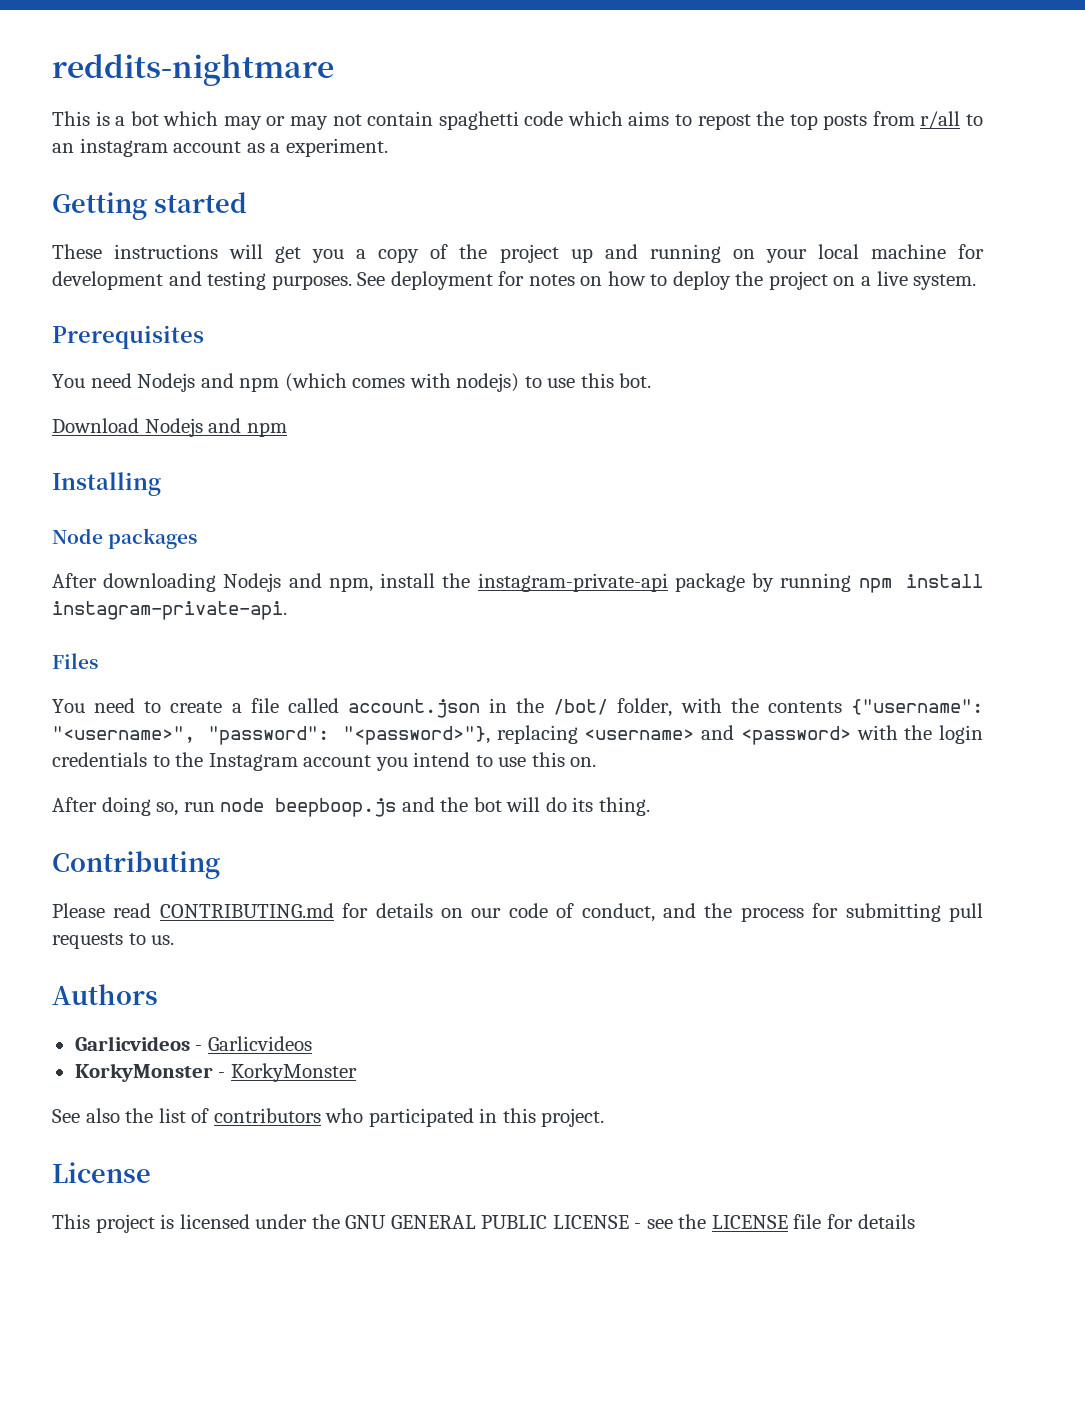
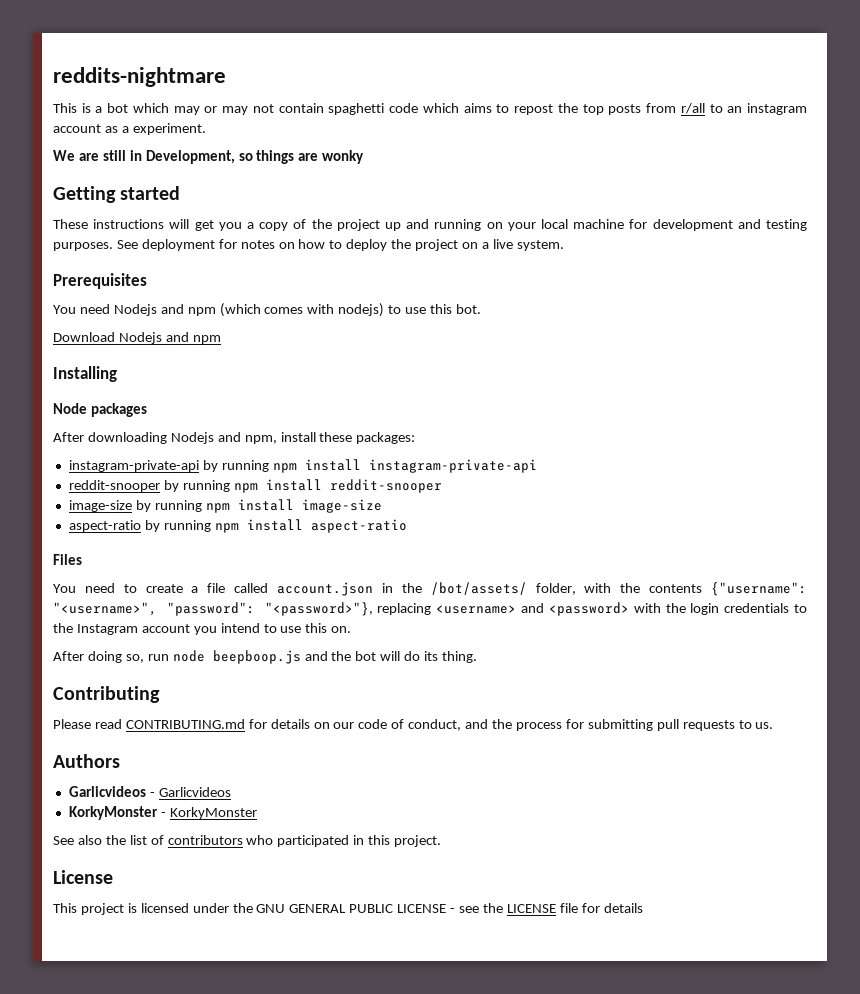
(388, 147) none -> [53,150,365,164] // We are still in Development, so things are wonky
[442,573,983,593] [52,601,287,620] the instagram-private-api package by running npm install instagram-private-api. -> [319,432,416,444] [68,459,537,473] [68,479,442,493] [68,499,382,513] [68,519,407,533] these packages: // instagram-private-api by running npm install instagram-private-api // reddit-snooper by running npm install reddit-snooper // image-size by running npm install image-size // aspect-ratio by running npm install aspect-ratio
[553,699,609,715] /bot/ -> [430,582,527,595] /bot/assets/

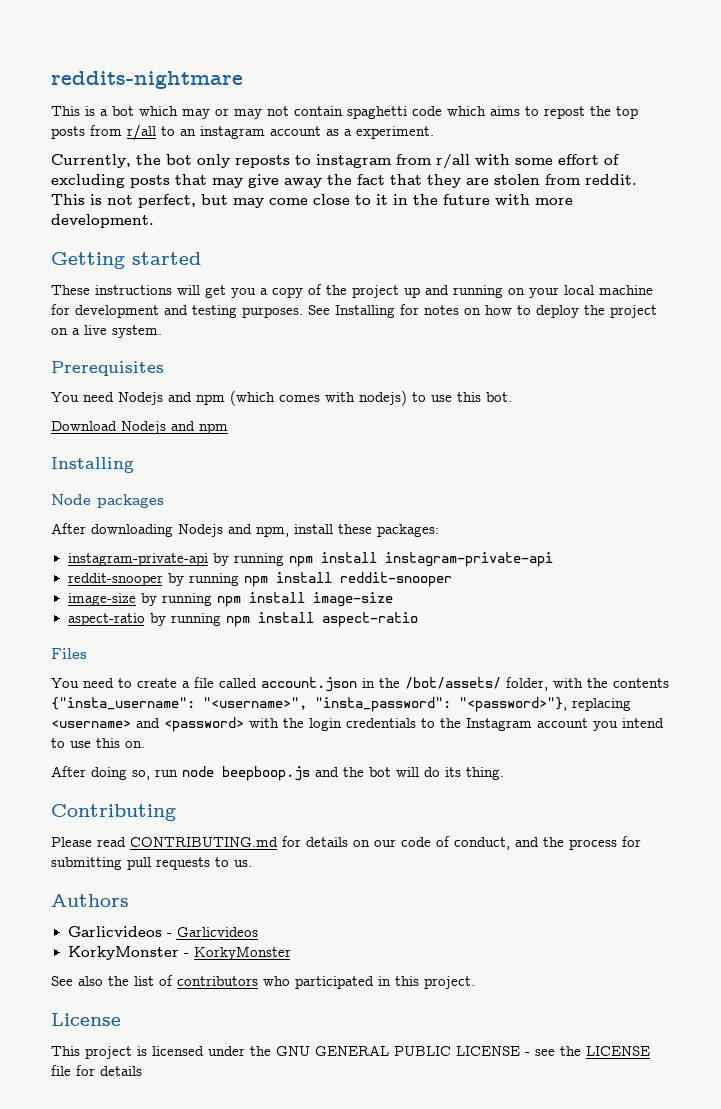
[53,150,365,164] We are still in Development, so things are wonky -> [51,154,620,169] [51,174,637,188] [51,194,573,208] [51,214,154,228] Currently, the bot only reposts to instagram from r/all with some effort of excluding posts that may give away the fact that they are stolen from reddit. This is not perfect, but may come close to it in the future with more development.
[141,239,215,251] deployment -> [335,305,395,318] Installing
[711,582,808,596] [53,602,255,616] {"username": "<username>", "password": -> [51,697,451,712] {"insta_username": "<username>", "insta_password":

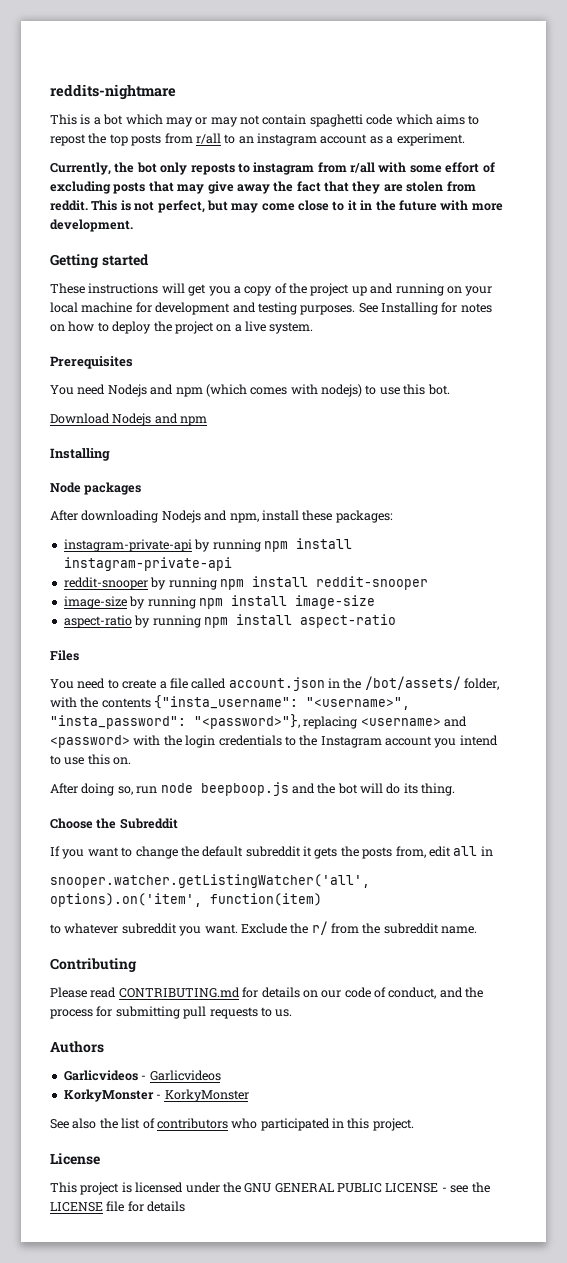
(504, 773) none -> [50,818,178,829] [50,846,493,859] [50,874,370,888] [50,893,322,907] [50,921,478,936] // Choose the Subreddit // If you want to change the default subreddit it gets the posts from, edit all in // snooper.watcher.getListingWatcher('all', options).on('item', function(item) // to whatever subreddit you want. Exclude the r/ from the subreddit name.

**What is needed**: Restate the data above verbatim, skipping every image.

**Output for this exercise**:
(388, 147) none -> [53,150,365,164] // We are still in Development, so things are wonky
[442,573,983,593] [52,601,287,620] the instagram-private-api package by running npm install instagram-private-api. -> [319,432,416,444] [68,459,537,473] [68,479,442,493] [68,499,382,513] [68,519,407,533] these packages: // instagram-private-api by running npm install instagram-private-api // reddit-snooper by running npm install reddit-snooper // image-size by running npm install image-size // aspect-ratio by running npm install aspect-ratio
[553,699,609,715] /bot/ -> [430,582,527,595] /bot/assets/

[53,150,365,164] We are still in Development, so things are wonky -> [51,154,620,169] [51,174,637,188] [51,194,573,208] [51,214,154,228] Currently, the bot only reposts to instagram from r/all with some effort of excluding posts that may give away the fact that they are stolen from reddit. This is not perfect, but may come close to it in the future with more development.
[141,239,215,251] deployment -> [335,305,395,318] Installing
[711,582,808,596] [53,602,255,616] {"username": "<username>", "password": -> [51,697,451,712] {"insta_username": "<username>", "insta_password":

(504, 773) none -> [50,818,178,829] [50,846,493,859] [50,874,370,888] [50,893,322,907] [50,921,478,936] // Choose the Subreddit // If you want to change the default subreddit it gets the posts from, edit all in // snooper.watcher.getListingWatcher('all', options).on('item', function(item) // to whatever subreddit you want. Exclude the r/ from the subreddit name.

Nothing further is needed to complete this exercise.